Workerist anarchists have the opposite problem of focusing only on social struggle and dismissing out of hand issues of personal psychology as "bourgeois".

wrk_wrk

8 years 8 months ago

In reply to by libcom.org

Submitted by wrk_wrk on July 15, 2015

The '2. ????????' is part of what I was hoping to find on sites like libcom.
Mostly what find is organise / join union / protest something and well thats it.

armillaria

8 years 8 months ago

In reply to by libcom.org

Submitted by armillaria on July 23, 2015

hi s.e.....
"that toxic media signals need to be disrupted or interfered with, or that somewhere in our unconscious these things wear away at us and insinuate themselves..."

i feel this a lot right now. i think, for most of my life, i was pretty good at deflecting oppressive values/messages. but i've been noticing that the positive-thinking stuff seems to be wearing on me more lately. like when i was hitchhiking around the country, and i got to this farm where i stayed and worked for a couple weeks. and the woman who owned the place suggested that i could "attract" safe rides to myself by being confident, and that people who met violence while traveling had brought it on themselves by "expecting danger."

(incidentally, all this bullshit about hitchhiking being dangerous for women is nonsense. if people were really concerned for my safety, they would warn me against such far-more statistically-dangerous activities as heterosexuality, or working for male bosses. but nobody ever tells me to "stay safe" by practicing lesbianism or working for a women's cooperative, sooooo......)

oh! also! me and some friends made a zine called ghost lightning, and included an excerpt from your "rhythms" essay! i'd really like to mail you a copy! any way i can do that? message me if there's somewhere i can mail one - or an email address where i can send a ready-to-print pdf version!

moy

8 years 8 months ago

In reply to by libcom.org

Submitted by moy on August 3, 2015

I think Institute for a Precarious Consciousness addressed the problem what the author of the above article calls "our generalised depressive, anxious, post-traumatic psychoaffective condition" in their text We Are All Very Anxious.

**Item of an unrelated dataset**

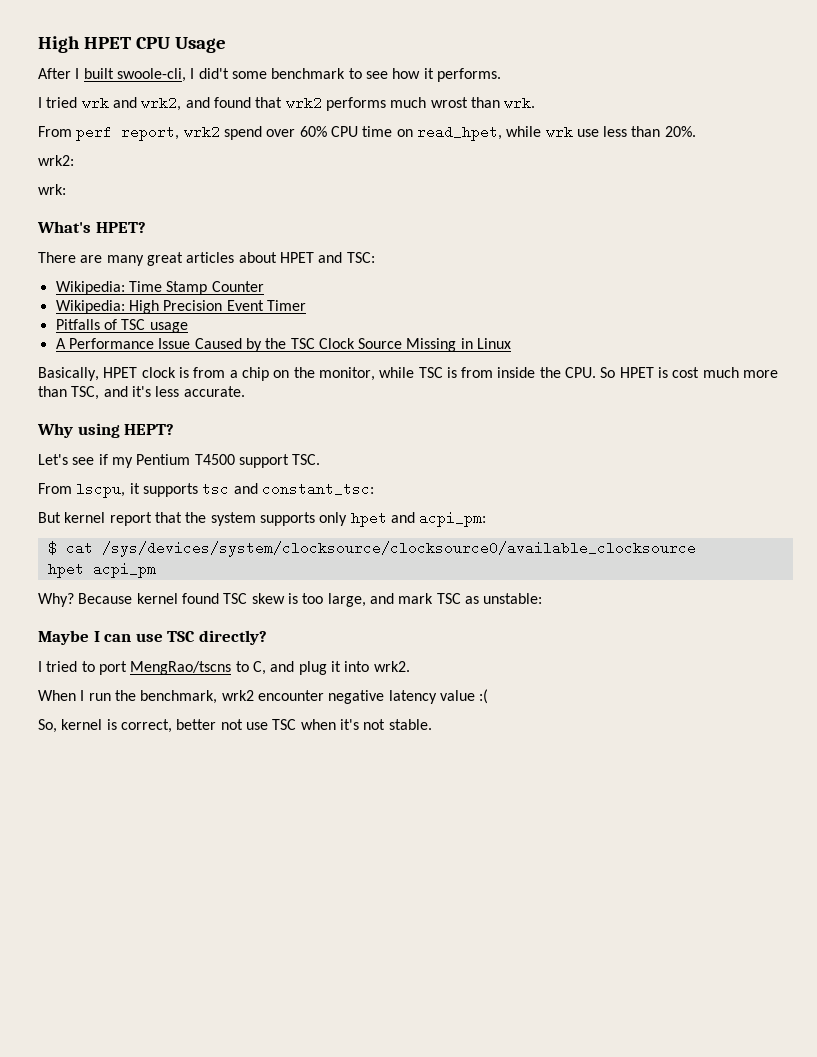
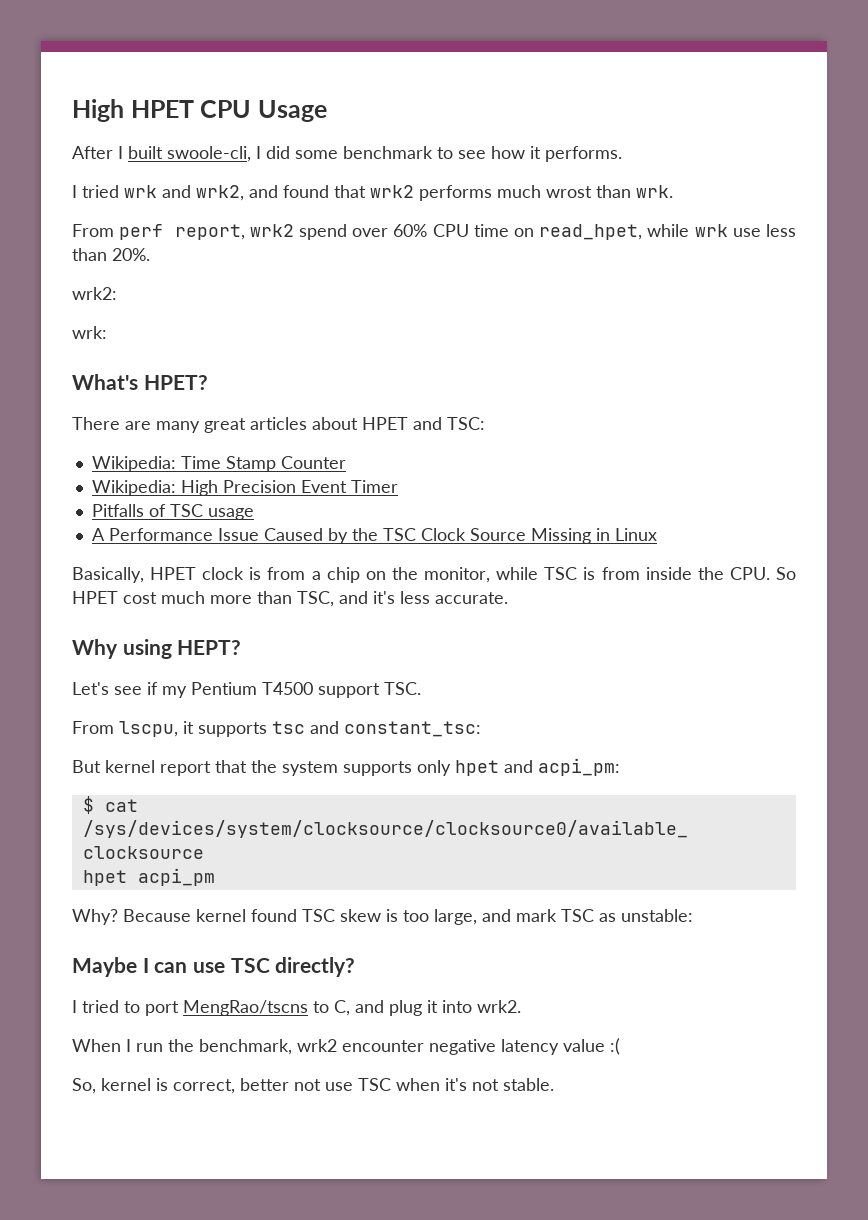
[198,68,229,79] did't -> [266,146,290,159] did
[658,367,669,378] is -> (118, 597) none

They say "each phase of capitalism has its own dominant reactive affect", and the dominant affect of late capitalism is anxiety. Their proposed solution is forming affinity groups with the goal of "precarity-focused consciousness raising", kinda similar to the feminist consciousness raising of the 70s. So, basically they say folks should form groups and share their feelings and stories and relate to them in a way your social worker or psychiatrist doesn't want you to. They also published an invitation to such a group.

Oldflame

8 years 7 months ago

In reply to by libcom.org

Submitted by Oldflame on August 3, 2015

".....leftists and anarchists reproduce the self-help and positivity mantras with the reality of struggle and the promise of revolution and postcapitalism standing in for self-actualisation or happiness."

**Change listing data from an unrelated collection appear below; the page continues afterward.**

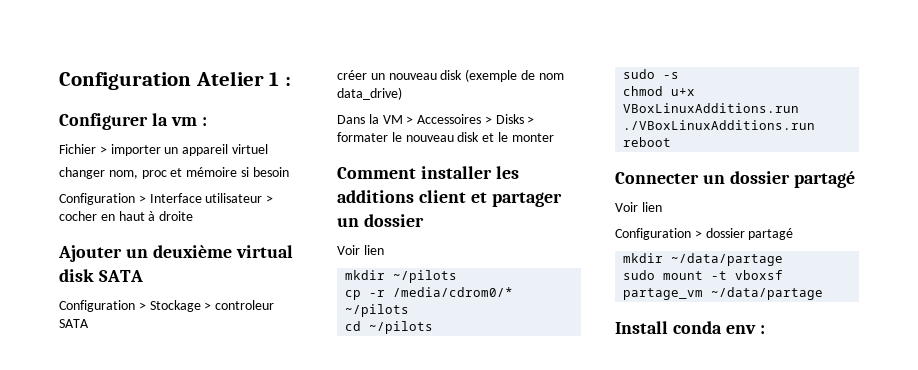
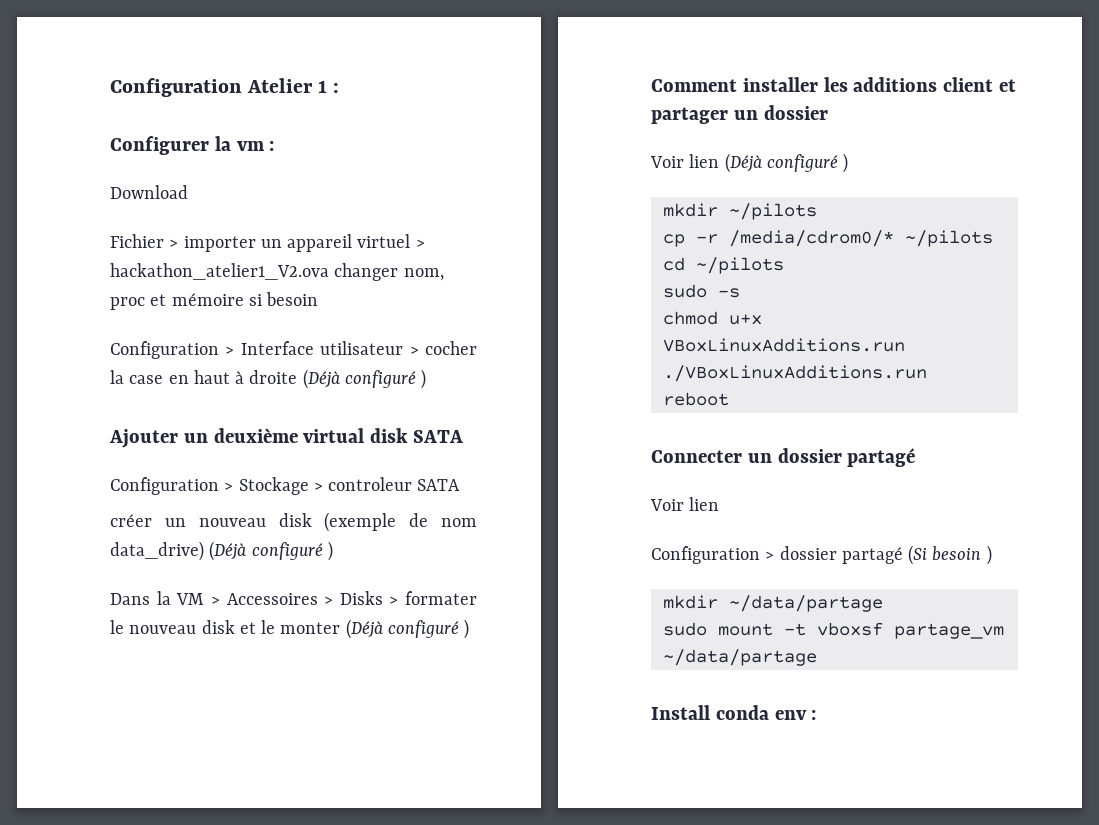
(207, 121) none -> [110,185,188,199] // Download
(268, 149) // -> [415,239,425,248] [110,263,329,280] > hackathon_atelier1_V2.ova
(97, 216) none -> [110,370,164,384] la case
(194, 216) none -> [302,369,427,389] (Déjà configuré )
(402, 93) none -> [209,541,333,561] (Déjà configuré )
(554, 137) none -> [345,619,470,639] (Déjà configuré )
(384, 250) none -> [724,153,849,173] (Déjà configuré )
(794, 234) none -> [908,545,992,565] (Si besoin )

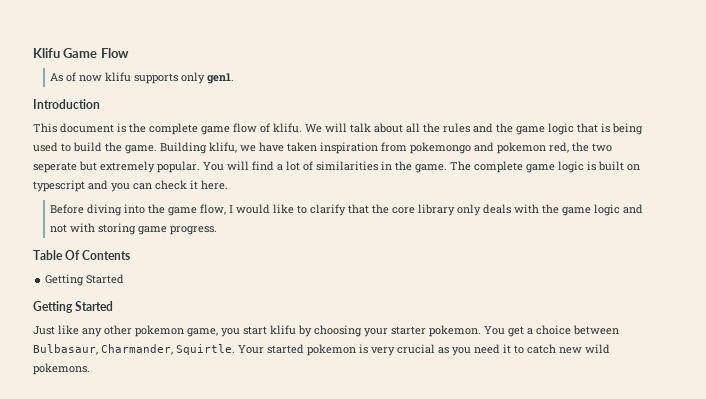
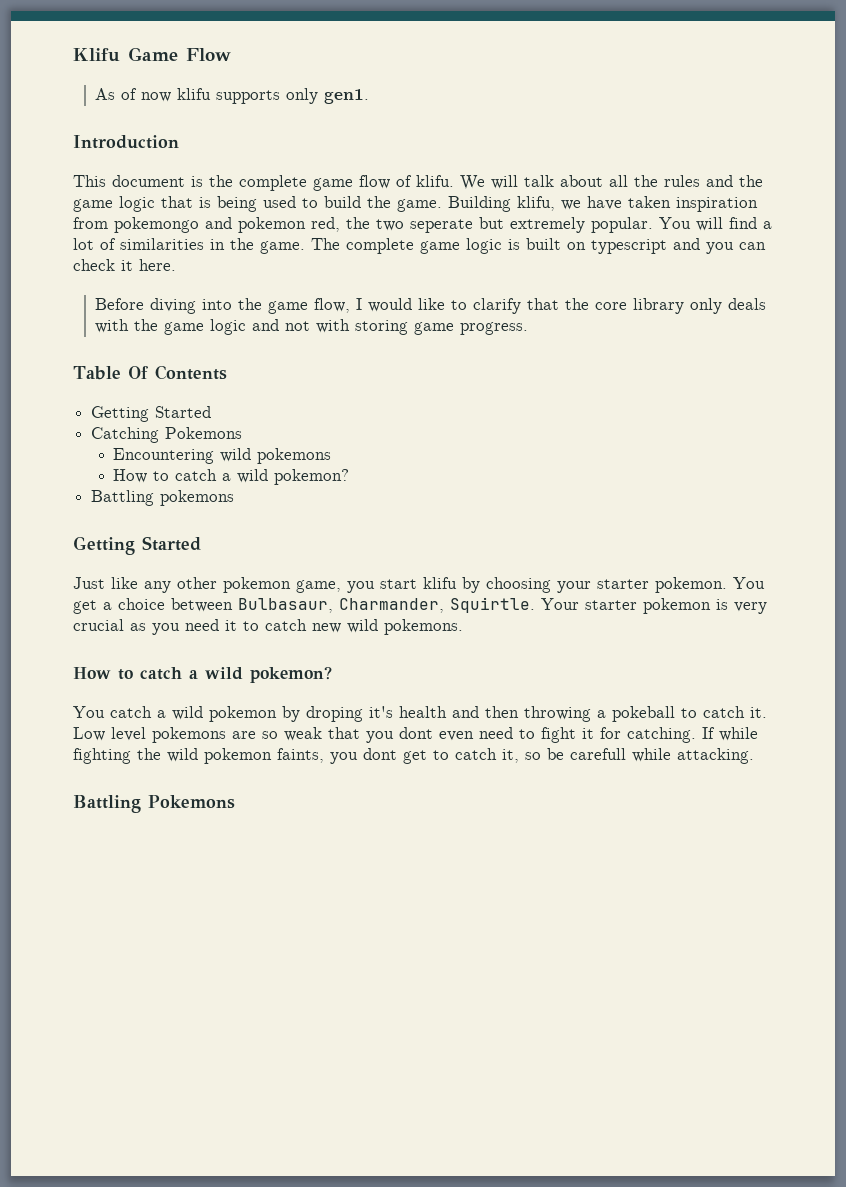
(125, 279) none -> [91,427,243,443] [113,448,332,464] [113,469,350,485] [91,490,235,506] // Catching Pokemons // Encountering wild pokemons // How to catch a wild pokemon? // Battling pokemons
[267,344,304,354] started -> [585,600,637,610] starter
(90, 369) none -> [73,666,332,683] [73,706,767,722] [73,727,758,743] [73,748,754,764] [73,795,235,813] // How to catch a wild pokemon? // You catch a wild pokemon by droping it's health and then throwing a pokeball to catch it. Low level pokemons are so weak that you dont even need to fight it for catching. If while fighting the wild pokemon faints, you dont get to catch it, so be carefull while attacking. // Battling Pokemons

It maybe stating the obvious.....but is the need many have for "gurus" and saviours rooted ( subconsciously?) in the formative years of many in religions that promise a saviour to deliver salvation and eternal life
( and also fairy tales that promise princes or princesses to live happy-ever-after )

And also the need to avoid the reality of death , as put here by James Baldwin.....

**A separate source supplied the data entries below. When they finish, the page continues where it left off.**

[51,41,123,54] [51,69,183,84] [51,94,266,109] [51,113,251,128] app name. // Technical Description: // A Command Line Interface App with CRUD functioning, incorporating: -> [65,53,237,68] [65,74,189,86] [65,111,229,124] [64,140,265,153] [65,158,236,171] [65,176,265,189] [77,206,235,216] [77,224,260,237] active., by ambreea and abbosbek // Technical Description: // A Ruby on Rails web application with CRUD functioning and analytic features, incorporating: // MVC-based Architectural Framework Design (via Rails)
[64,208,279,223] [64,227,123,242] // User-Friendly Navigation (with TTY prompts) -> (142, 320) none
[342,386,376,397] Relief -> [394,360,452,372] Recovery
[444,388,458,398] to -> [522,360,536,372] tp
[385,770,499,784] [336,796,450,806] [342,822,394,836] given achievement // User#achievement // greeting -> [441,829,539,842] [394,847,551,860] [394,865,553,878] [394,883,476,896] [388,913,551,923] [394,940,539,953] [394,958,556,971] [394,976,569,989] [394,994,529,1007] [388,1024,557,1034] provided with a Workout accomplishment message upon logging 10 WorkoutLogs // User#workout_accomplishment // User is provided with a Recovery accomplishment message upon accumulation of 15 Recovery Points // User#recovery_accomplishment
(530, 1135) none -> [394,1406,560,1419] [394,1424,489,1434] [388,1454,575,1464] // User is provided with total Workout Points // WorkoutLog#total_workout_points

"Perhaps the whole root of our trouble, the human trouble, is that we will sacrifice all the beauty of our lives,
will imprison ourselves in totems, taboos, crosses, blood sacrifices, steeples, mosques, races, armies, flags, nations,
in order to deny the fact of death, the only fact we have.
It seems to me that one ought to rejoice in the fact of death - ought to decide, indeed, to earn one's death by confronting with passion the conundrum of life."